Please return every line of the records below that holds the word "ourselves".

[Change detection outputs]
● ● ● ● ●

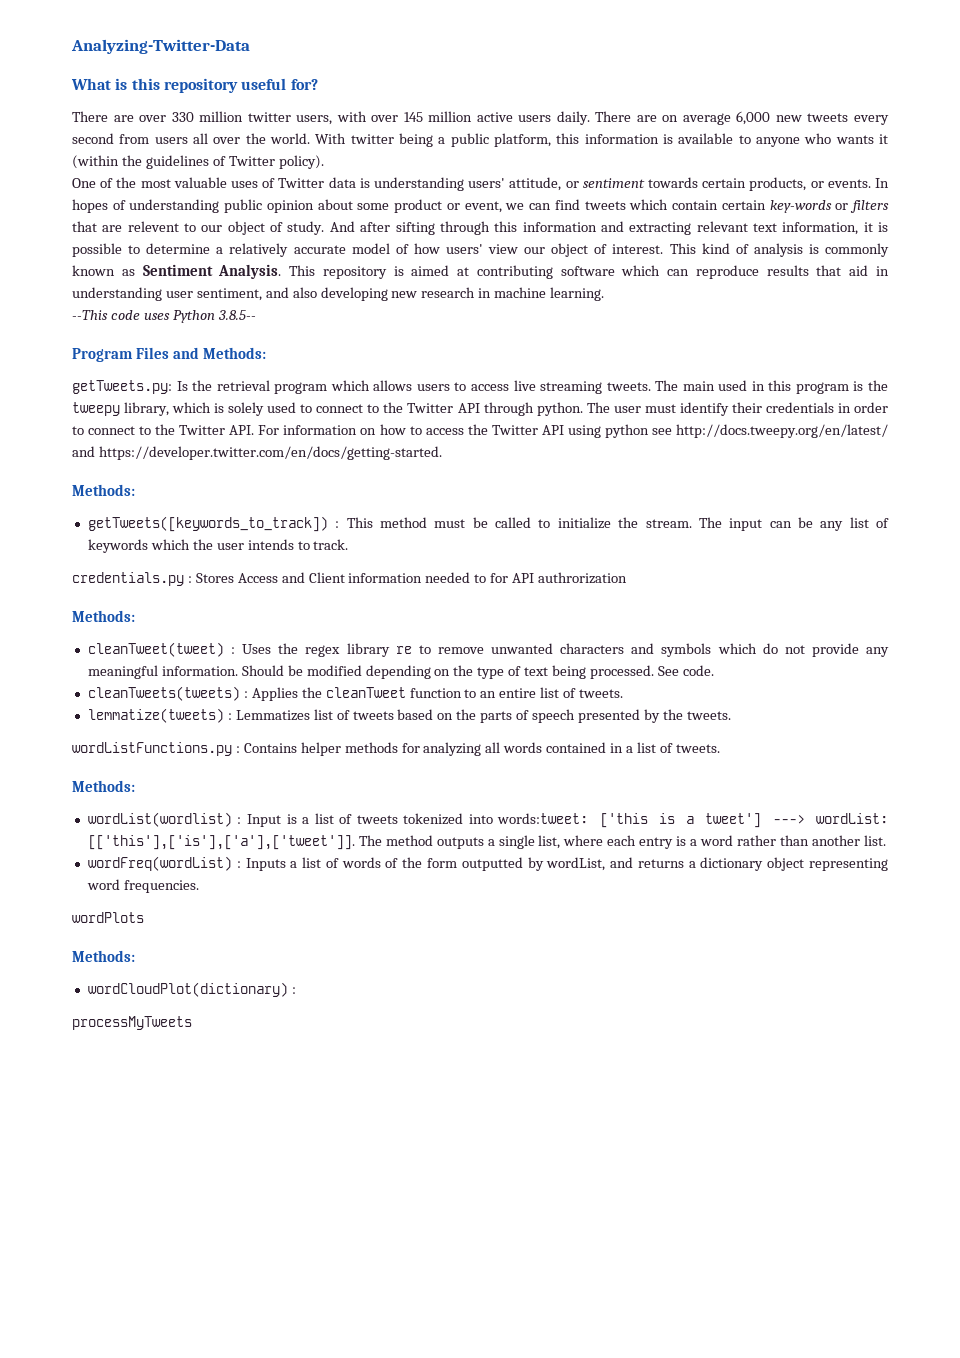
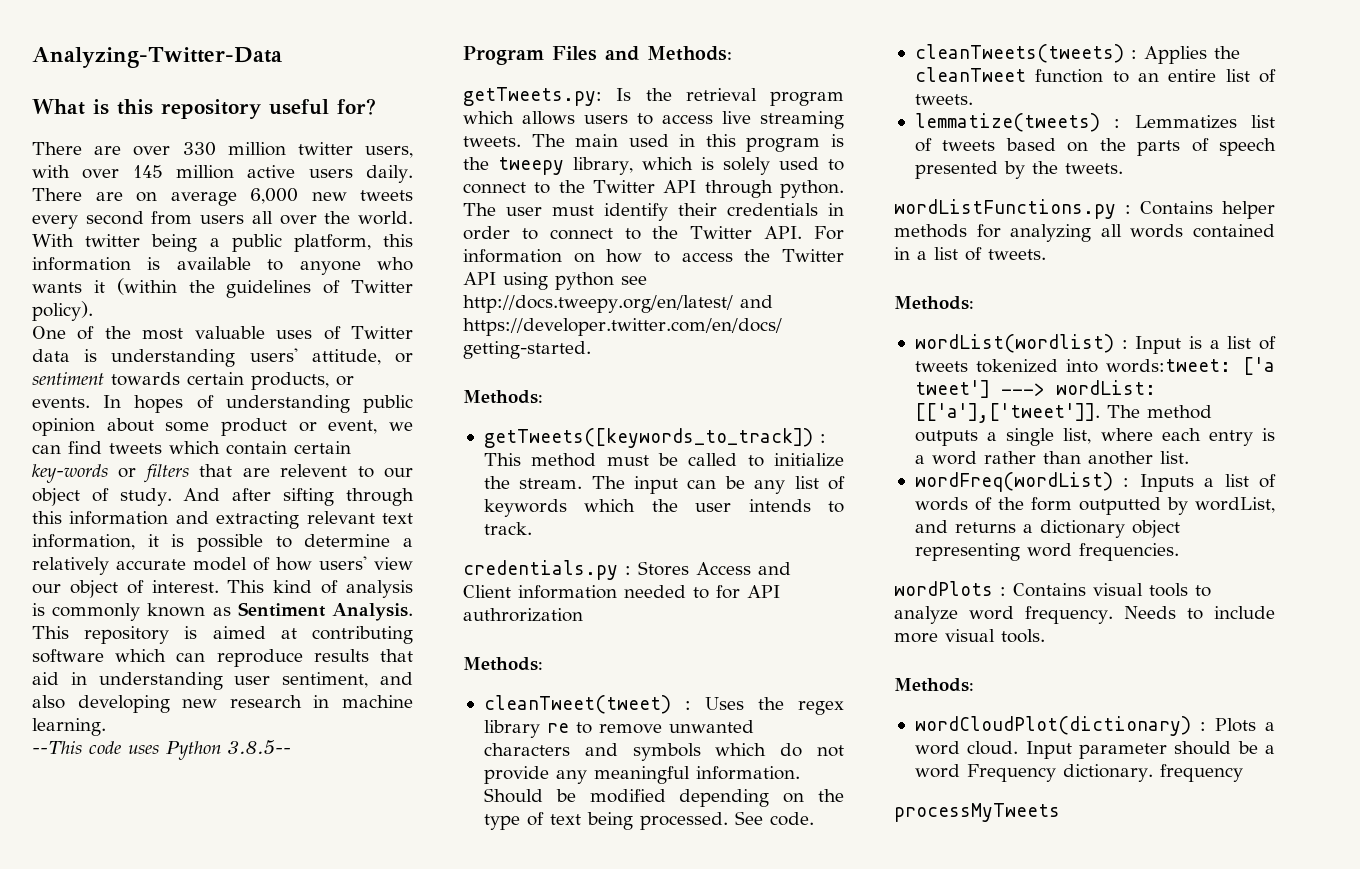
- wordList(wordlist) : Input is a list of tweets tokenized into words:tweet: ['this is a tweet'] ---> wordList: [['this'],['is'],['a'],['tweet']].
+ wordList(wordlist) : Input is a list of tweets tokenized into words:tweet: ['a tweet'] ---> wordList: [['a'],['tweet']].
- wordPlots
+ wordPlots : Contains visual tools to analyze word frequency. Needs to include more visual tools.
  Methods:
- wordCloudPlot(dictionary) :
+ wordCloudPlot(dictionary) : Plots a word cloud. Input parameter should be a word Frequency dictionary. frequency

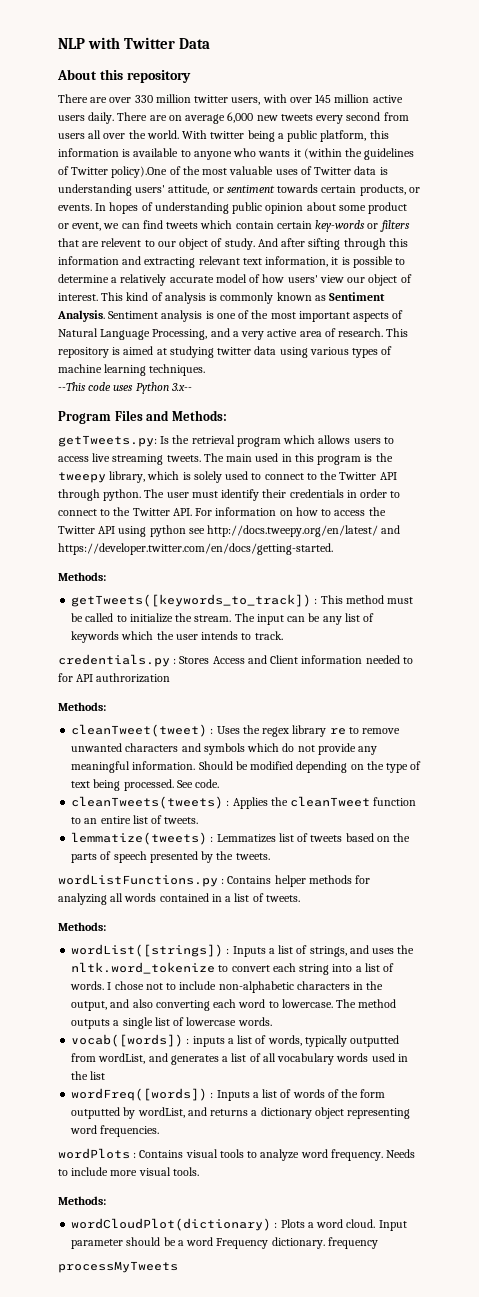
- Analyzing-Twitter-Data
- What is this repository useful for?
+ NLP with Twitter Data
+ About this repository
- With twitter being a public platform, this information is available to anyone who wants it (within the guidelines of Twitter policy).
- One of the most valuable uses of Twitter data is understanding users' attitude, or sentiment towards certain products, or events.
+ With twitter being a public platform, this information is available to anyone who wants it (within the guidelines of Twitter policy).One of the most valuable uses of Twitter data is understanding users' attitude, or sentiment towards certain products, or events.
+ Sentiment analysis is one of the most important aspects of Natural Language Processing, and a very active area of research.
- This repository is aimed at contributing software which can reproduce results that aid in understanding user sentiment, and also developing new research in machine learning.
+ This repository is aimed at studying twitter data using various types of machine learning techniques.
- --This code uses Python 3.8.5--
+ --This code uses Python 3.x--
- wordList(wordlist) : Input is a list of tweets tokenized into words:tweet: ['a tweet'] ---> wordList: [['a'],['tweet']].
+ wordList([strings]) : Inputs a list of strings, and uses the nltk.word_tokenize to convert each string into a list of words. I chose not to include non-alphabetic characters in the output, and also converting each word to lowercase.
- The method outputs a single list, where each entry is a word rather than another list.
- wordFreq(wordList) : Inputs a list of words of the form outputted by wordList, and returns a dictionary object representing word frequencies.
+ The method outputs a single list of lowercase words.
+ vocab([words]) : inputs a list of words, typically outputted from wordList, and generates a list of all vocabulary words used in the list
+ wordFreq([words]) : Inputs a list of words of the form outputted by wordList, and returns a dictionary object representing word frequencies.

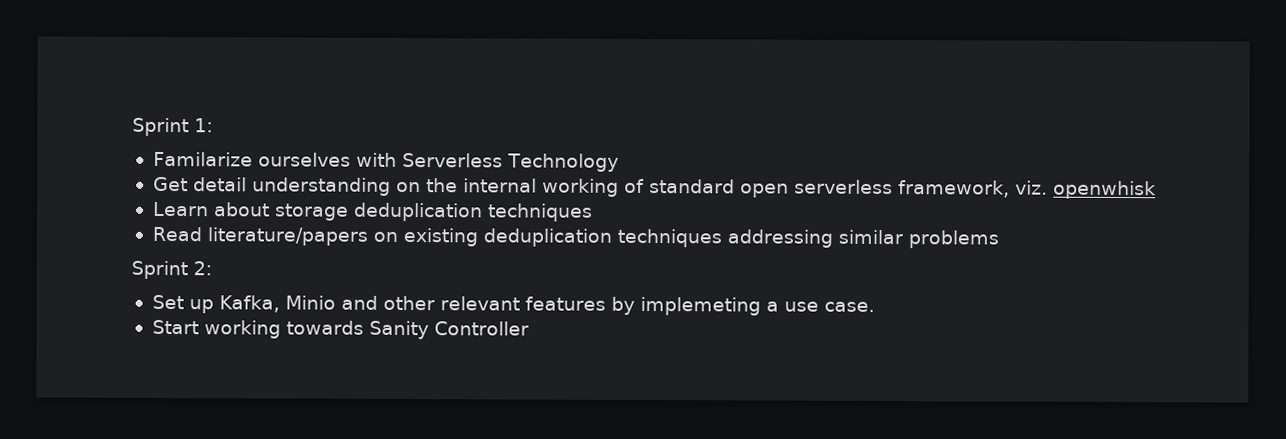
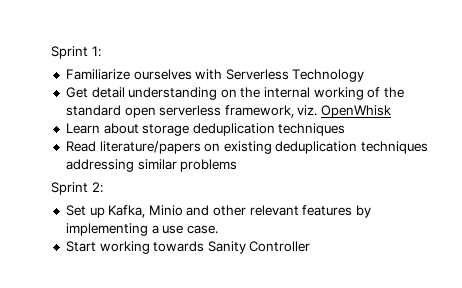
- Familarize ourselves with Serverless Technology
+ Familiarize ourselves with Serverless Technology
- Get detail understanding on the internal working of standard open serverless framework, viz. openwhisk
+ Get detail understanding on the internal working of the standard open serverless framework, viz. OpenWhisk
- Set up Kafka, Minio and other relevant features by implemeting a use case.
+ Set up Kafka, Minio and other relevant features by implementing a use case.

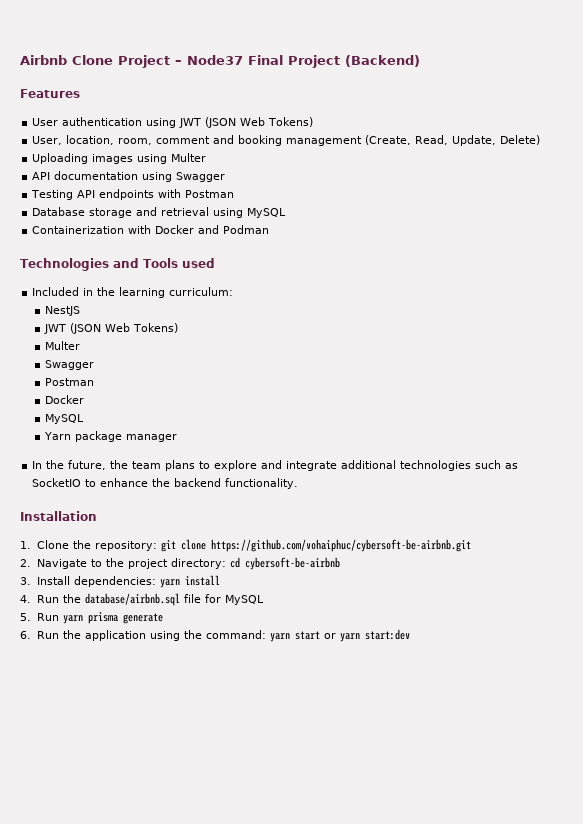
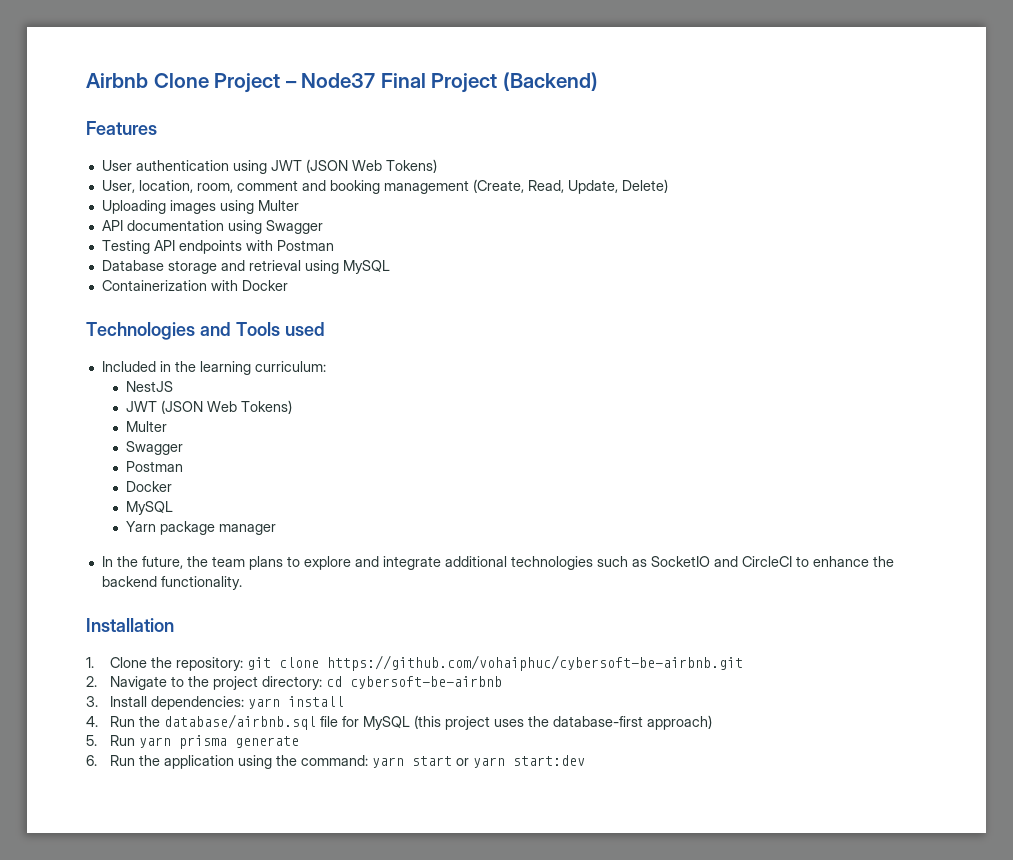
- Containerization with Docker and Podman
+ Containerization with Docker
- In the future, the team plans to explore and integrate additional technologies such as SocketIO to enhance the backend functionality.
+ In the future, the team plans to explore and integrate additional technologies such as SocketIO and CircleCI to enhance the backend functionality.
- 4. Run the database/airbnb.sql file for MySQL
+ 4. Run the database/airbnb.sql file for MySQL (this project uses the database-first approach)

● ● ● ● ●

Result of the exercise.
- Familarize ourselves with Serverless Technology
+ Familiarize ourselves with Serverless Technology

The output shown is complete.